Christian Duteil
«Twitter» pour le meilleur et pour le pire
Christian Duteil
L’internaute français consacre un tiers de son temps en ligne aux réseaux sociaux. Comme la langue d’Esope hier, il semblerait qu’un réseau en pleine progression comme Twitter soit utilisé aujourd’hui «pour le meilleur et pour le pire». Ca «gazouille» sec et pas seulement en musique, lors des séances de nuit à l’Assemblée Nationale où les députés frustrés se lâchent et se défoulent.
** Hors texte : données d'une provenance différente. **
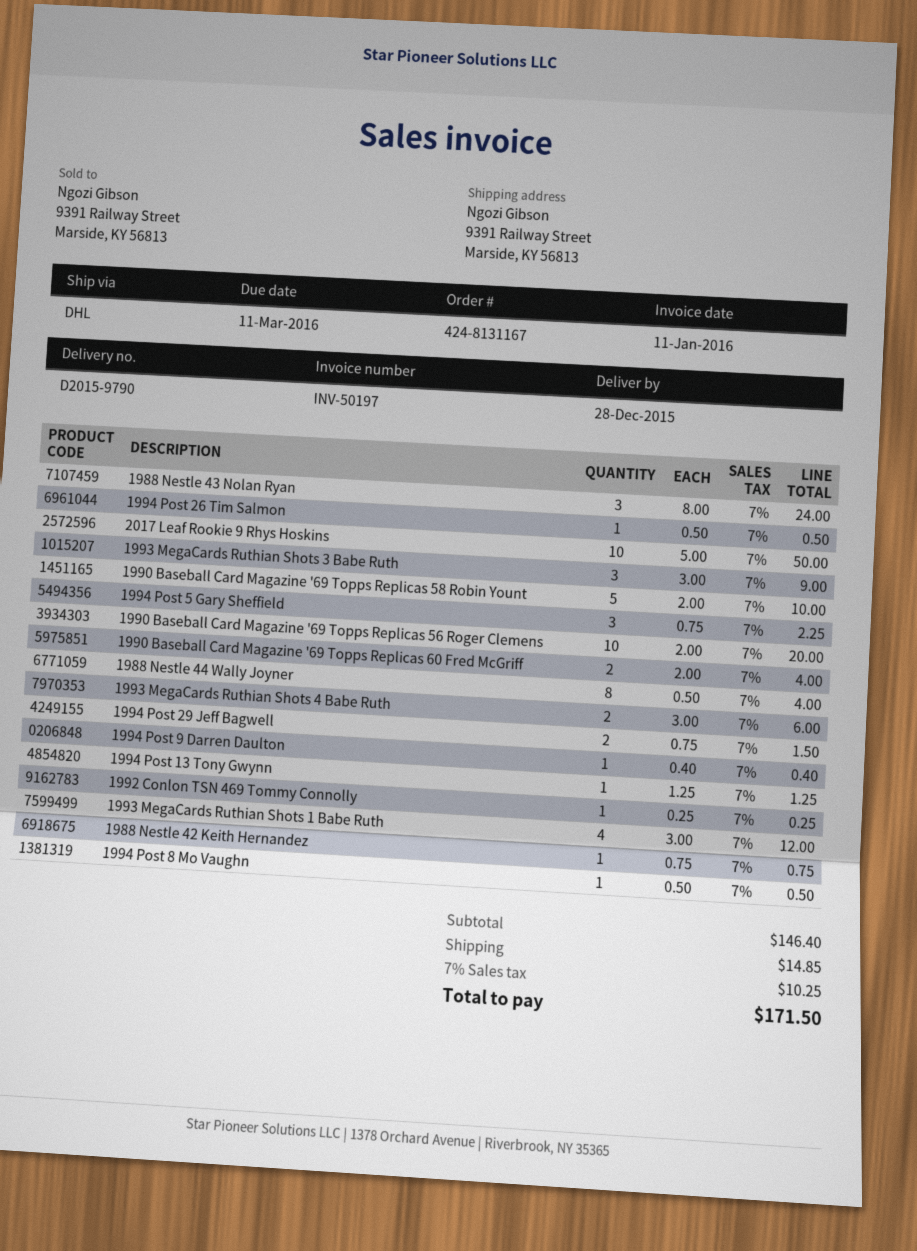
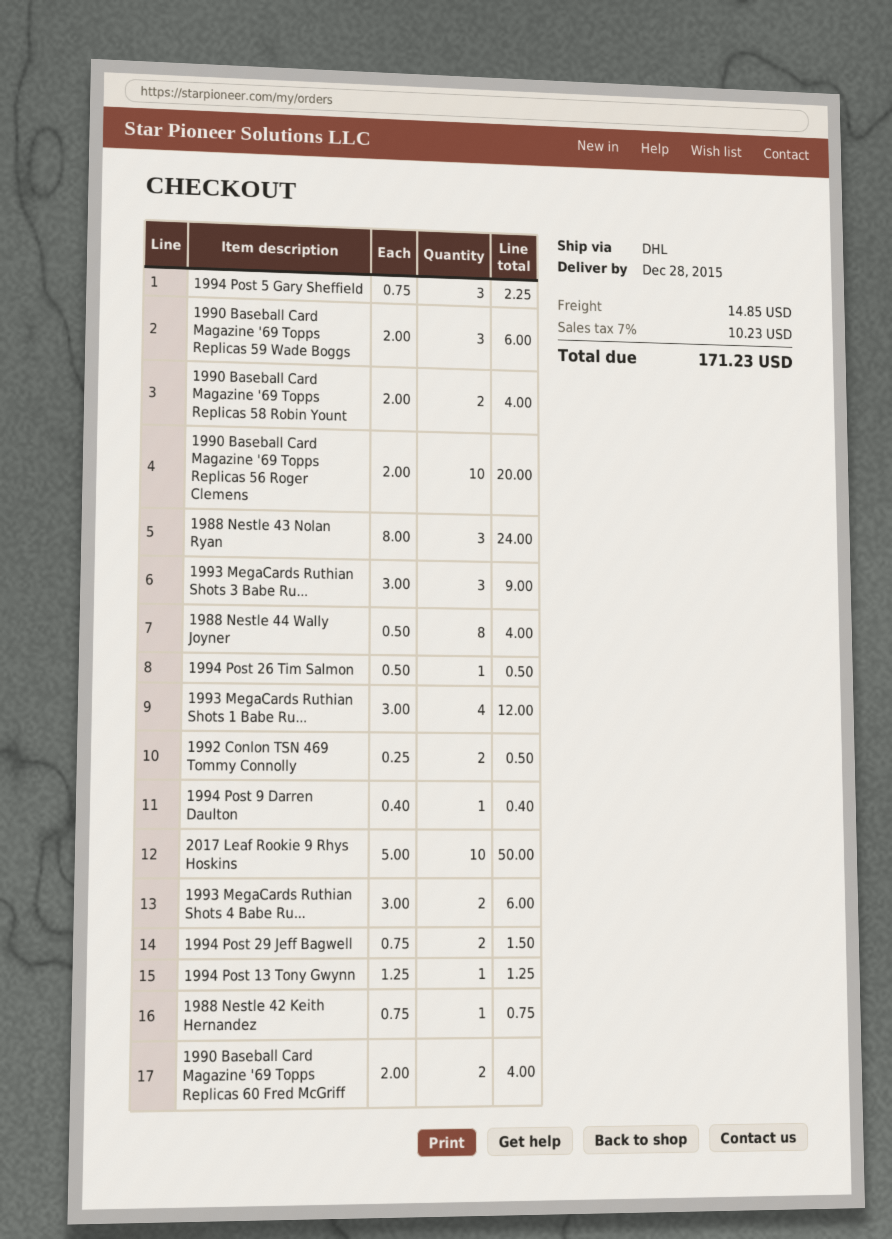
1990 Baseball Card Magazine '69 Topps Replicas 58 Robin Yount: 5 x 2.00 = 10.00 -> 2 x 2.00 = 4.00
1992 Conlon TSN 469 Tommy Connolly: 1 x 0.25 = 0.25 -> 2 x 0.25 = 0.50
1994 Post 8 Mo Vaughn: 1 x 0.50 = 0.50 -> none
1990 Baseball Card Magazine '69 Topps Replicas 59 Wade Boggs: none -> 3 x 2.00 = 6.00
tax: 7% = 10.25 -> 7% = 10.23
total: 171.50 -> 171.23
Comme écrit le sociologue Gérald Bronner «La disponibilité et la diffusion de l’information que permet Internet, autorise tout esprit motivé et partisan à faire des associations entre des éléments disparates». Et à NNN, nous n’avons pas la prétention d’être au-dessus de la mêlée médiatique, encore moins au dessus de tout soupçon à ce sujet.
Le meilleur de Twitter, c’est bien sûr comme vecteur de communication de masse performant qui a permis de cimenter les manifestations de rue et les «révolutions arabes» en multipliant les messages instantanés entre les divers acteurs et en favorisant la mondialisation de l’information. Au grand dam notamment des dictateurs en place qui ne peuvent désormais plus rien contrôler et encore moins brouiller cette déferlante électronique qui leur échappe.
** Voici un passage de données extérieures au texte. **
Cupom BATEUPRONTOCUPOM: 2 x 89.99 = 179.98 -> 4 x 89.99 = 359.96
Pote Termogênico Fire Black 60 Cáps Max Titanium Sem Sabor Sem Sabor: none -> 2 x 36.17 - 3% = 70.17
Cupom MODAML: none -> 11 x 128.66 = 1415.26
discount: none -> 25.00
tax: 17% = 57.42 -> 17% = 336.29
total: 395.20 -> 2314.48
Un site en forme de planisphère nocturne, Tweeting.net, développé par un Français Franck Ernewein, propose même une visualisation en temps réel des tweets qui sont envoyés chaque seconde dans le monde. On peut y constater que la France est le 11e producteur de tweets dans le monde, le 5e en Europe et que près de 17 millions de tweets ont été envoyés depuis le ler novembre 2010.
« Président tweeter » titre Le Monde (12 avril 2013). On connaissait chez nous la première dame Valérie twitteuse gaffeuse, on connaît moins le président estonien twitteur, Toomas Hendrik Ilves. Après des tweets rageurs contre le Prix Nobel Paul Krugman sur la question de l’austérité, le président au nœud papillon bariolé s’en est pris à la Russie de Vladimir Poutine en deux fois 140 signes. Revanche d’une petite nation humiliée par l’histoire qui a semé le malaise dans un contexte diplomatique tendu entre Talinn et Moscou de négociation d’un traité vital sur la reconnaissance respective de leurs frontières.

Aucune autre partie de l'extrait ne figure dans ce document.